* What needs to be done: Your reply should contain the whole listing below, repeated exactly, and no images.

* Data extract:
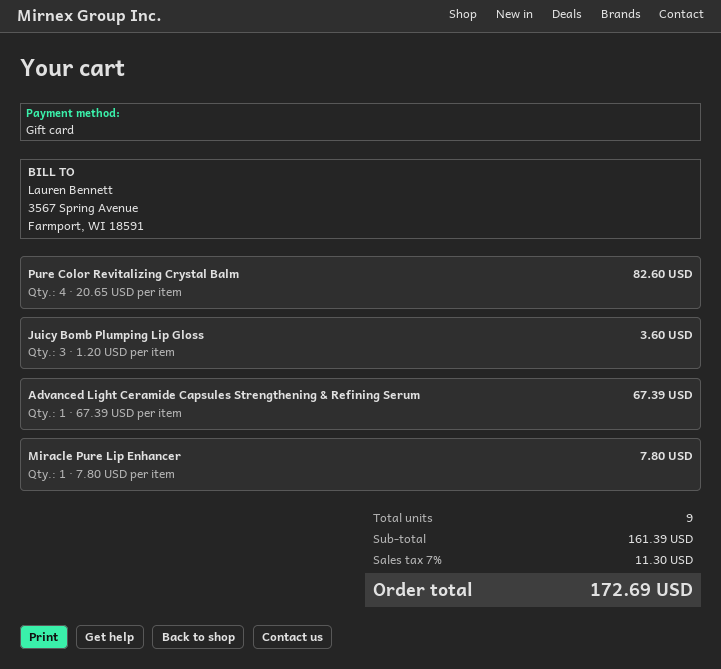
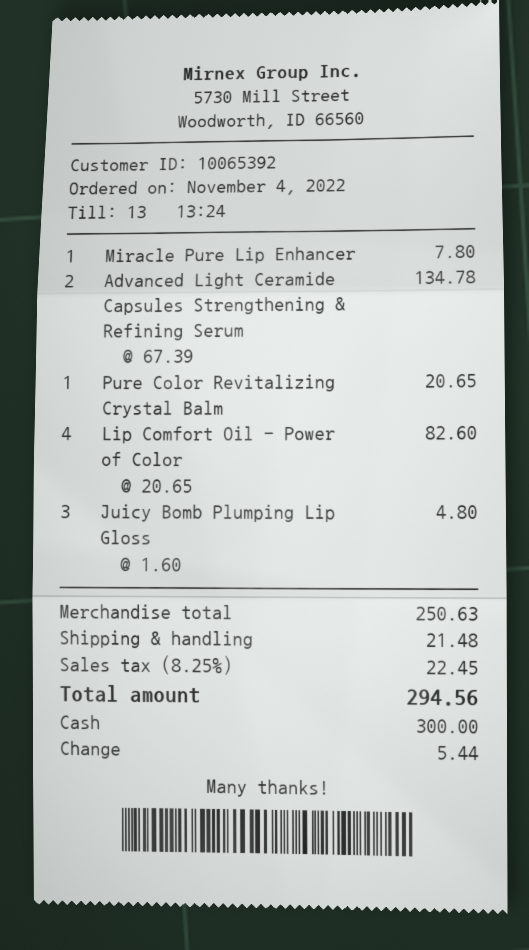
payment method: gift card -> cash
Pure Color Revitalizing Crystal Balm: 4 x 20.65 = 82.60 -> 1 x 20.65 = 20.65
Juicy Bomb Plumping Lip Gloss: 3 x 1.20 = 3.60 -> 3 x 1.60 = 4.80
Advanced Light Ceramide Capsules Strengthening & Refining Serum: 1 x 67.39 = 67.39 -> 2 x 67.39 = 134.78
Lip Comfort Oil - Power of Color: none -> 4 x 20.65 = 82.60
subtotal: 161.39 -> 250.63
shipping: none -> 21.48
tax: 7% = 11.30 -> 8.25% = 22.45
total: 172.69 -> 294.56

* Response to the task:
payment method: gift card -> cash
Pure Color Revitalizing Crystal Balm: 4 x 20.65 = 82.60 -> 1 x 20.65 = 20.65
Juicy Bomb Plumping Lip Gloss: 3 x 1.20 = 3.60 -> 3 x 1.60 = 4.80
Advanced Light Ceramide Capsules Strengthening & Refining Serum: 1 x 67.39 = 67.39 -> 2 x 67.39 = 134.78
Lip Comfort Oil - Power of Color: none -> 4 x 20.65 = 82.60
subtotal: 161.39 -> 250.63
shipping: none -> 21.48
tax: 7% = 11.30 -> 8.25% = 22.45
total: 172.69 -> 294.56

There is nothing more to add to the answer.